§ What the exercise asks
Take the material below and reproduce, word for word, only the lines from the line with "-> Ведерников Денис" through the line with "-> Ванчикова Алла".

Data for review Start Marker

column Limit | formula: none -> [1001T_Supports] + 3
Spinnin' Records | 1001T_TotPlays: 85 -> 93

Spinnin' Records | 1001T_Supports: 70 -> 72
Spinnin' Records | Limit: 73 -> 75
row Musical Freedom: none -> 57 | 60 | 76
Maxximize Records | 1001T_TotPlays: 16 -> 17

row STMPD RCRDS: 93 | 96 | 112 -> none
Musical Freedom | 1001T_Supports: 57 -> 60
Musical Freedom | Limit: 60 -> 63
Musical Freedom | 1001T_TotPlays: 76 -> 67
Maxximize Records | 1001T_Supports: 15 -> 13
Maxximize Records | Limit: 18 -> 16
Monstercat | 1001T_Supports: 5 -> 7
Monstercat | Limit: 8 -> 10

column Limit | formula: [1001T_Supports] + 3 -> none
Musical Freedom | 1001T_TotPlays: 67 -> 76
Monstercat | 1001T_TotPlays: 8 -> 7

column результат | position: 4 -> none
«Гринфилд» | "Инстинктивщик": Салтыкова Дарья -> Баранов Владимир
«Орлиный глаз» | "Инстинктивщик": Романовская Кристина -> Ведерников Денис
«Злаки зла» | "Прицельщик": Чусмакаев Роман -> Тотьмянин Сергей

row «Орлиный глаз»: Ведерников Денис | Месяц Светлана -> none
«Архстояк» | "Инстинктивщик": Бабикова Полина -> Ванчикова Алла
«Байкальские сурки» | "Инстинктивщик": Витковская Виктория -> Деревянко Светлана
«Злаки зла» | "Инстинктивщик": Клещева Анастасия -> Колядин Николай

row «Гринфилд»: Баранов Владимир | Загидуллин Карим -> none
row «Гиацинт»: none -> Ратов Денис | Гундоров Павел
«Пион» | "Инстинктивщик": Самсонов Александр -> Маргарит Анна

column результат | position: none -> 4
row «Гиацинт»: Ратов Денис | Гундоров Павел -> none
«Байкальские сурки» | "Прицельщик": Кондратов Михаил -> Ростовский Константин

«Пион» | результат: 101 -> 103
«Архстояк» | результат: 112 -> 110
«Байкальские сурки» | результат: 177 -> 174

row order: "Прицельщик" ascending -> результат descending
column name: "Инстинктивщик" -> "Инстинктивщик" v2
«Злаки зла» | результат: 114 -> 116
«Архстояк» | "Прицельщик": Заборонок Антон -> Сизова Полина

Data for review End Marker

§ Task answer
«Орлиный глаз» | "Инстинктивщик": Романовская Кристина -> Ведерников Денис
«Злаки зла» | "Прицельщик": Чусмакаев Роман -> Тотьмянин Сергей

row «Орлиный глаз»: Ведерников Денис | Месяц Светлана -> none
«Архстояк» | "Инстинктивщик": Бабикова Полина -> Ванчикова Алла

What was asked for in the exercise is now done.